# [Records provided]

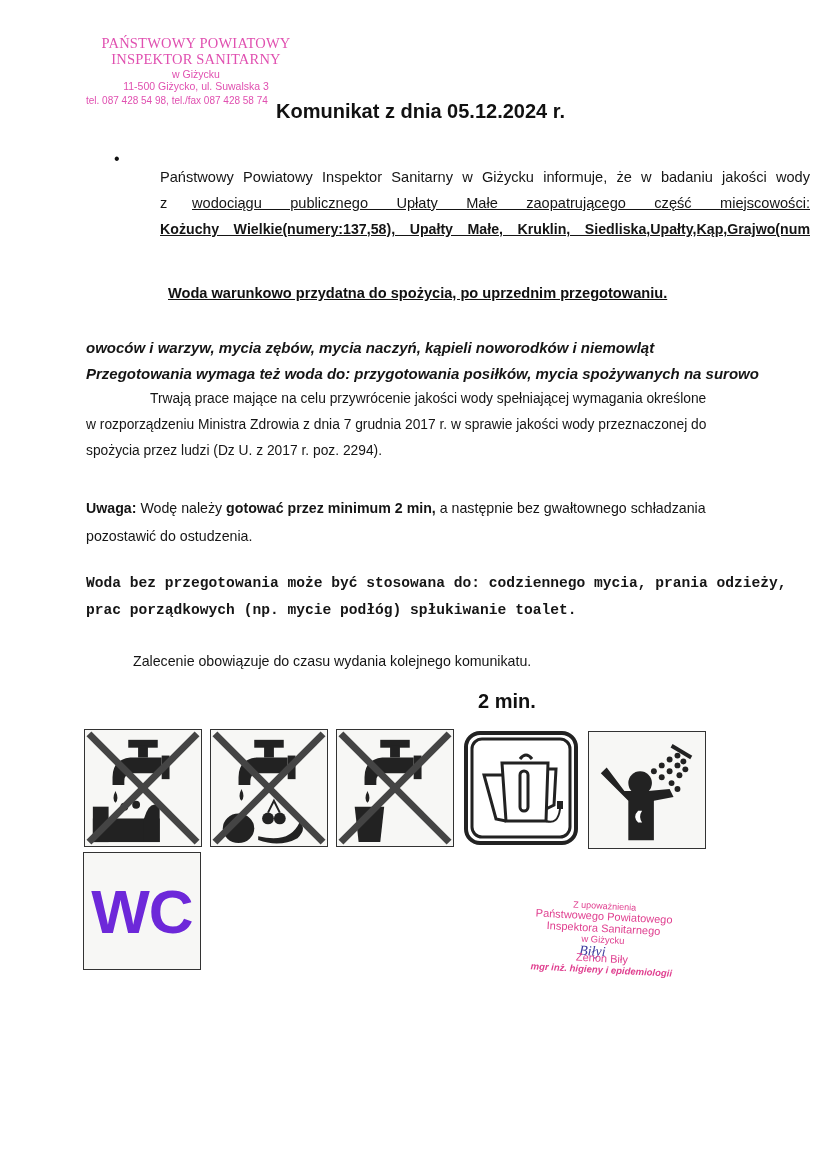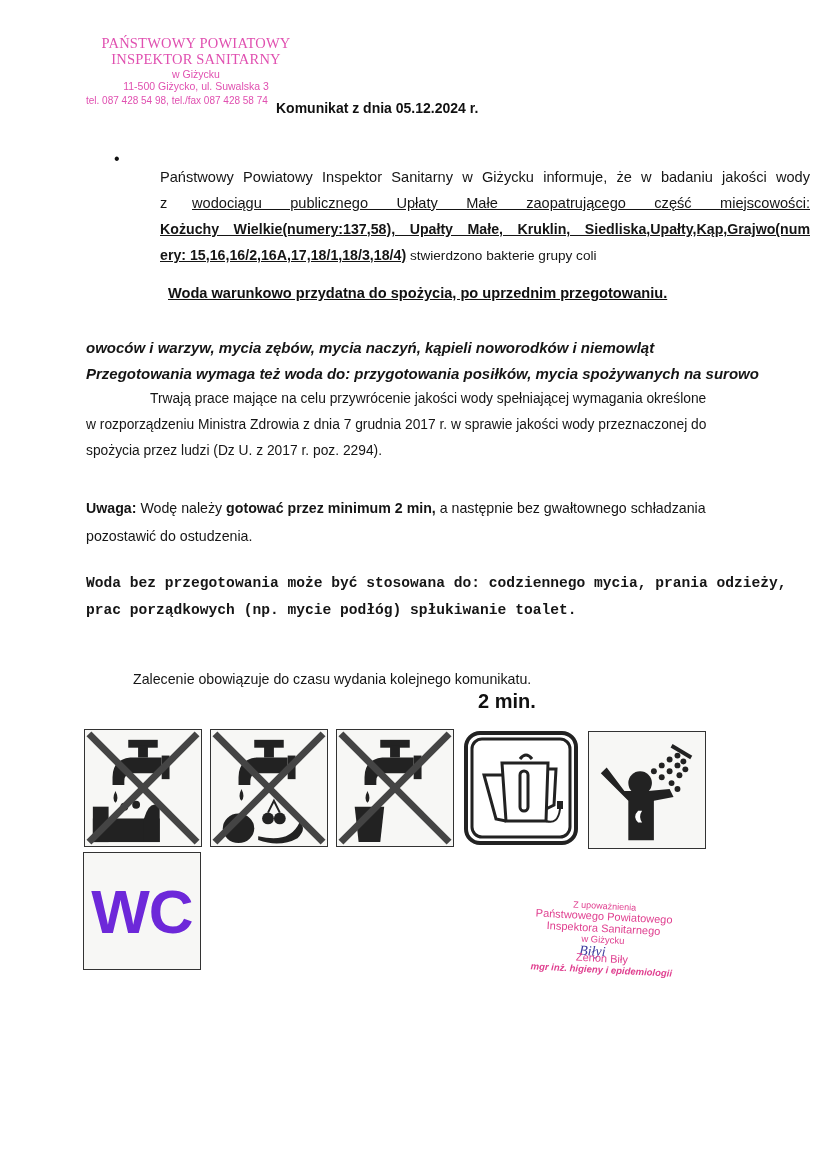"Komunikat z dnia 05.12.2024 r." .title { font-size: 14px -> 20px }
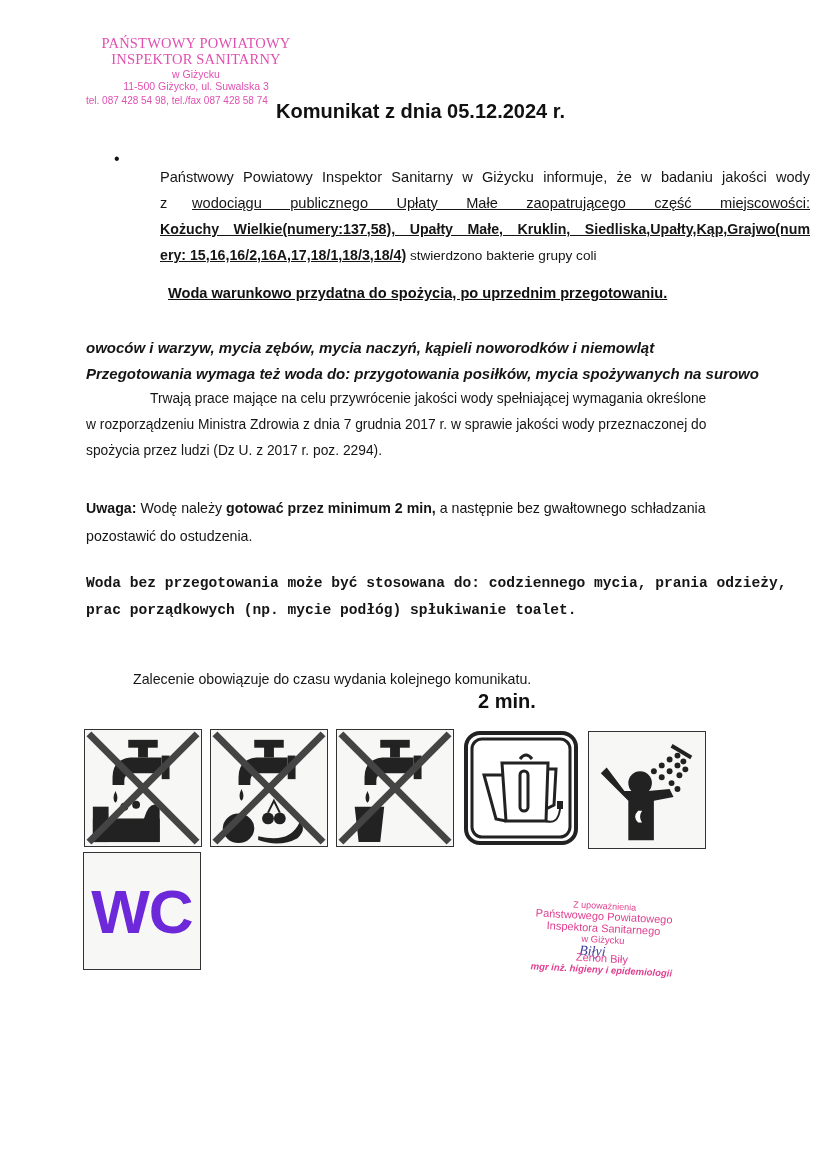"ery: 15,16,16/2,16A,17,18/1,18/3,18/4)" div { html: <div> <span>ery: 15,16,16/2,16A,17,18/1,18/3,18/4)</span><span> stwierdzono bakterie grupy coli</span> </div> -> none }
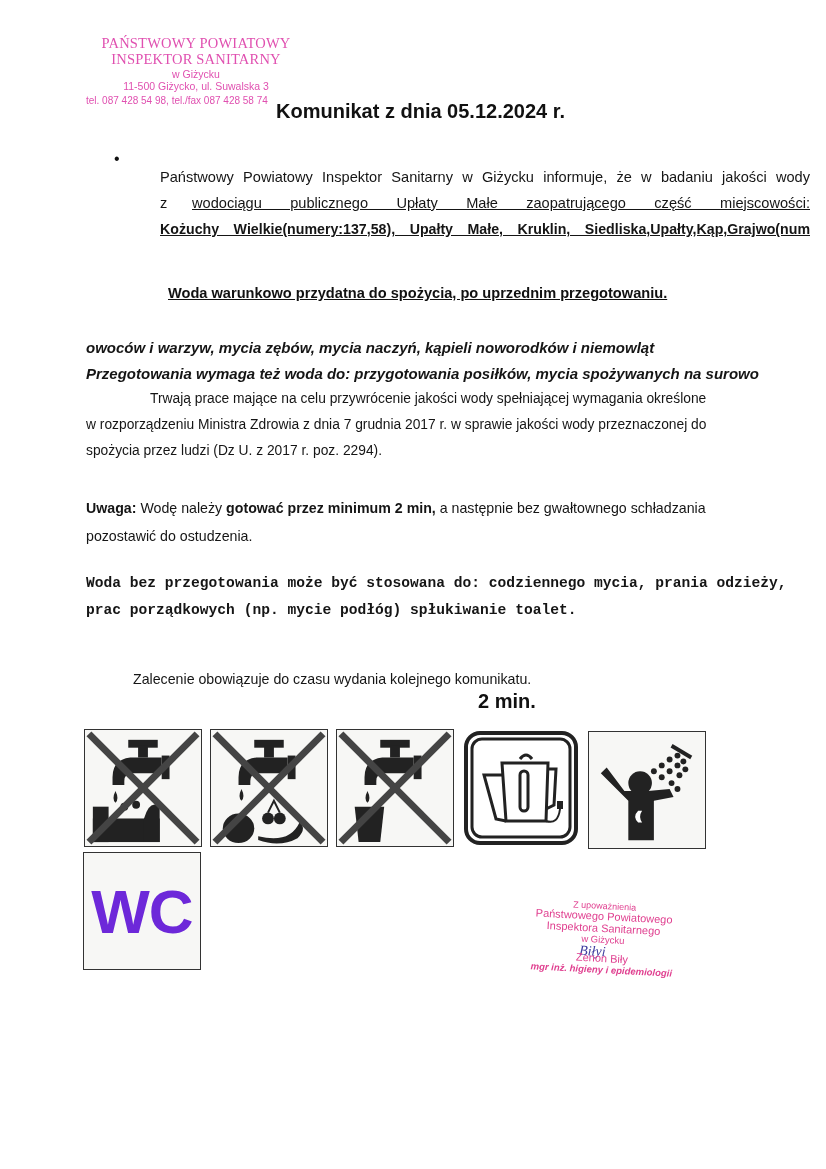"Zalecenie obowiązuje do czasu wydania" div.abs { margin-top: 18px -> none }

---

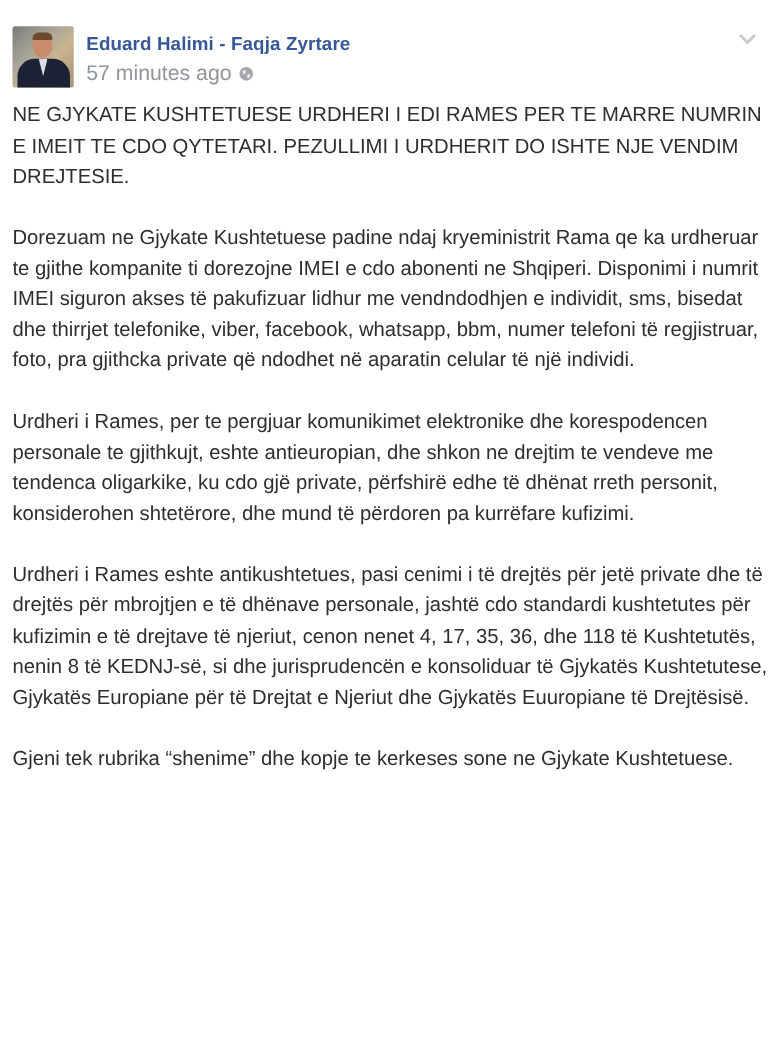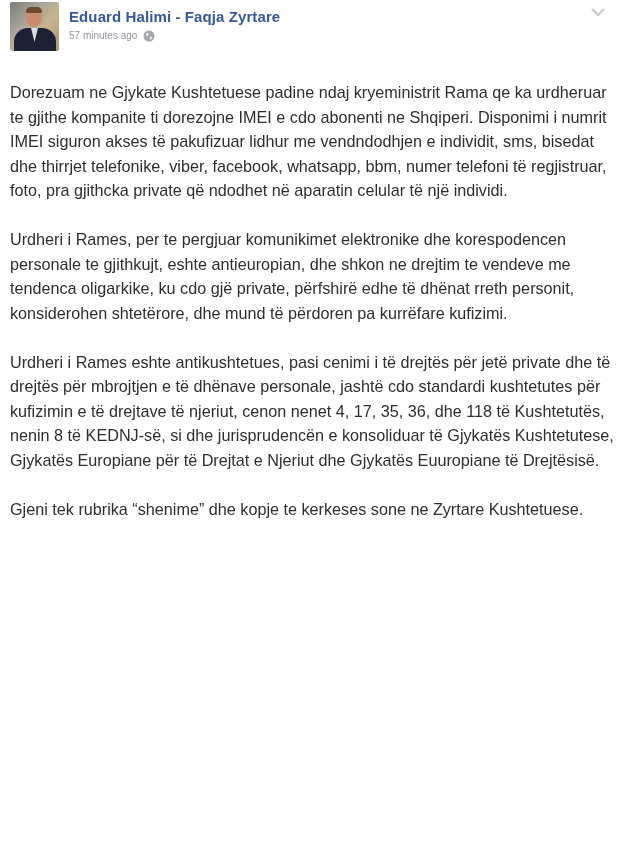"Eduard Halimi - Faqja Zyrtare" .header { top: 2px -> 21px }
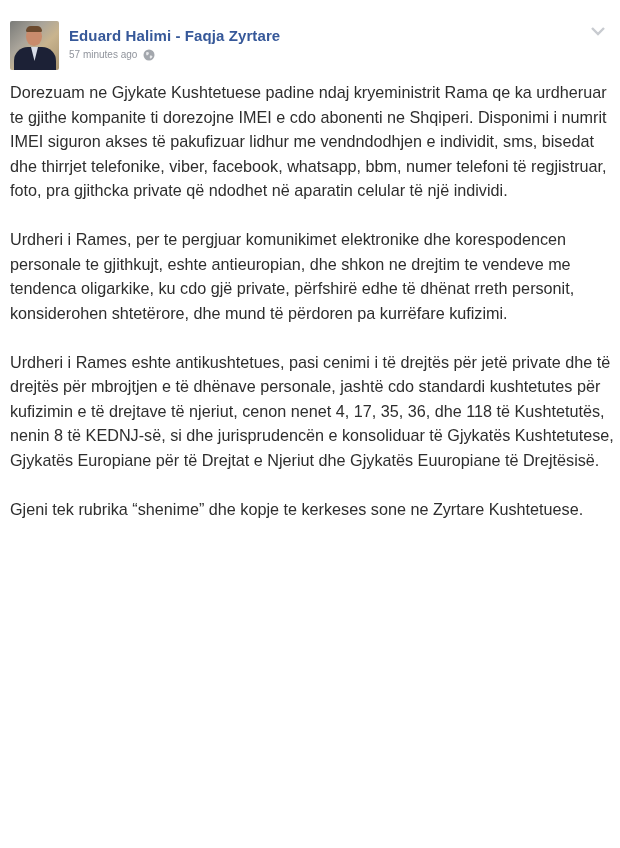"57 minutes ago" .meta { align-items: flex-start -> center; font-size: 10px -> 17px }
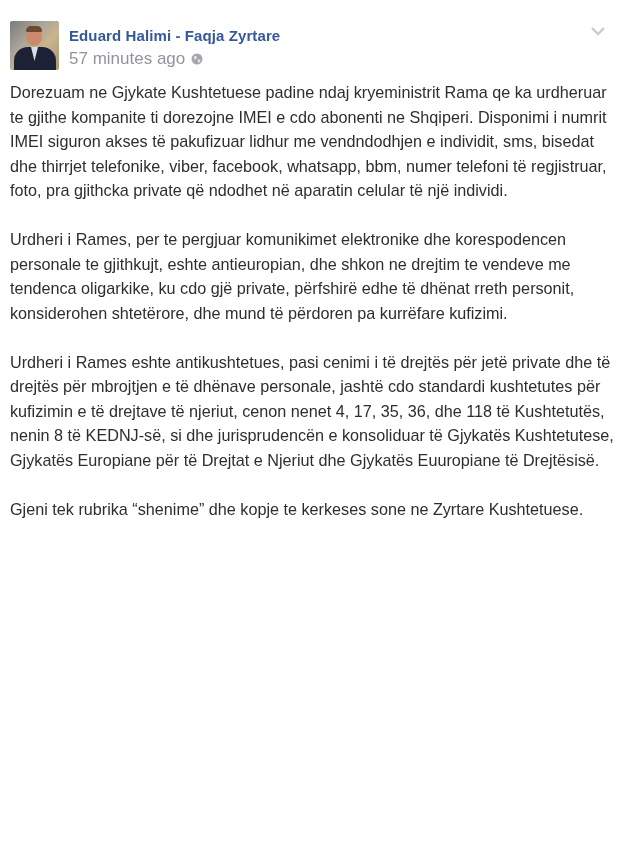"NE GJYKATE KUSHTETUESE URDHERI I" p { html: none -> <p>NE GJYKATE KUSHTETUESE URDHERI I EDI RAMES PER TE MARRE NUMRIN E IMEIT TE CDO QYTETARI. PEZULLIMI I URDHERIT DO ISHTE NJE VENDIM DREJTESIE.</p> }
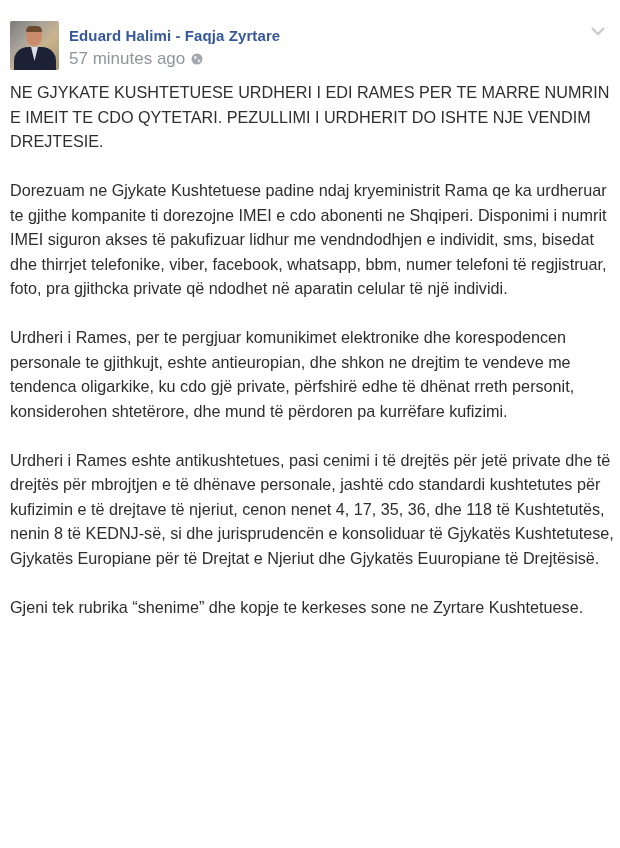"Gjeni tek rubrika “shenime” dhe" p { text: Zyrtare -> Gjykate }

==

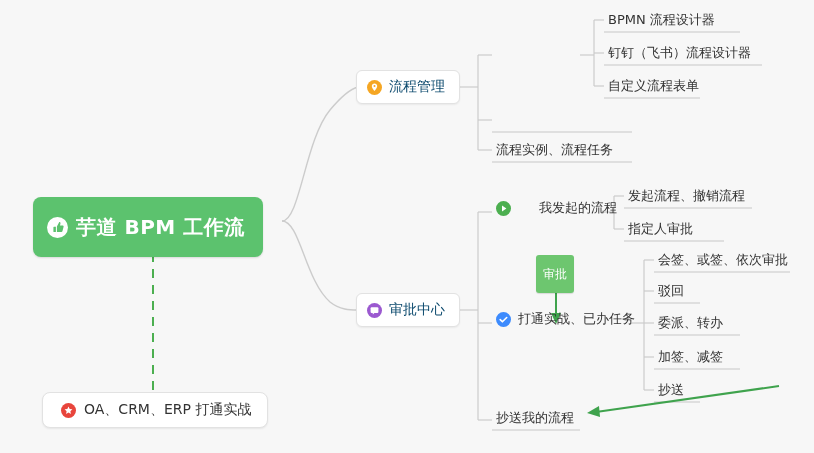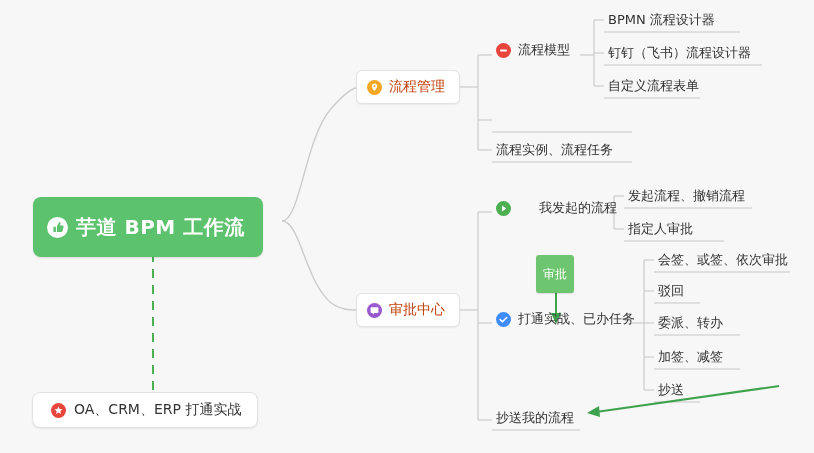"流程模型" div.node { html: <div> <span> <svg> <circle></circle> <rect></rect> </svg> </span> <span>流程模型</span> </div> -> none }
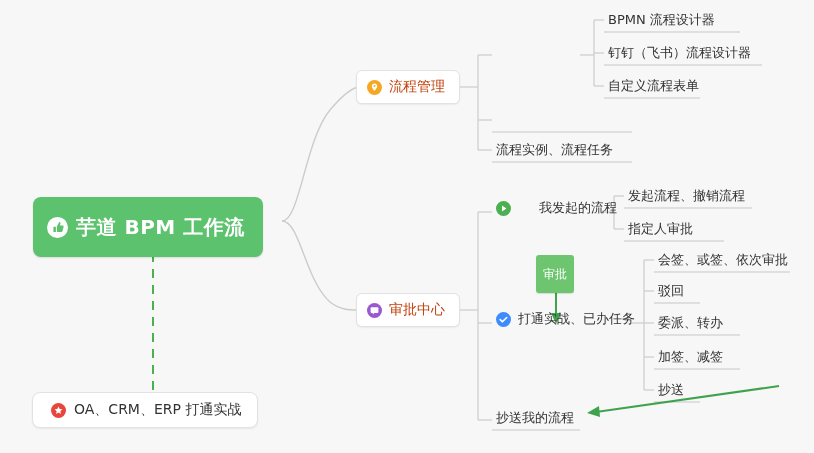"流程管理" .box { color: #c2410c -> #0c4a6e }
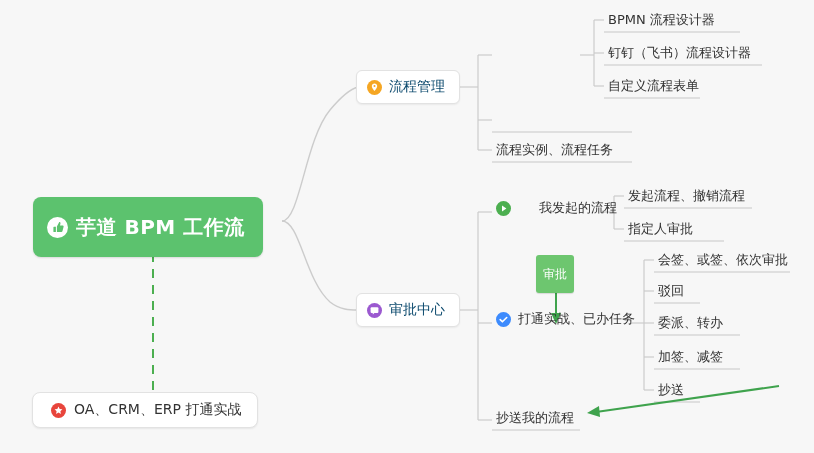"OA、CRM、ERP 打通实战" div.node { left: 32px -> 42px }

# [Problem description]
Copy out the listing above from the line containing "z dnia 05.12.2024" to the line containing "obowiązuje do czasu", both included, exactly as written and minus the images.

# [Written response]
"Komunikat z dnia 05.12.2024 r." .title { font-size: 14px -> 20px }
"ery: 15,16,16/2,16A,17,18/1,18/3,18/4)" div { html: <div> <span>ery: 15,16,16/2,16A,17,18/1,18/3,18/4)</span><span> stwierdzono bakterie grupy coli</span> </div> -> none }
"Zalecenie obowiązuje do czasu wydania" div.abs { margin-top: 18px -> none }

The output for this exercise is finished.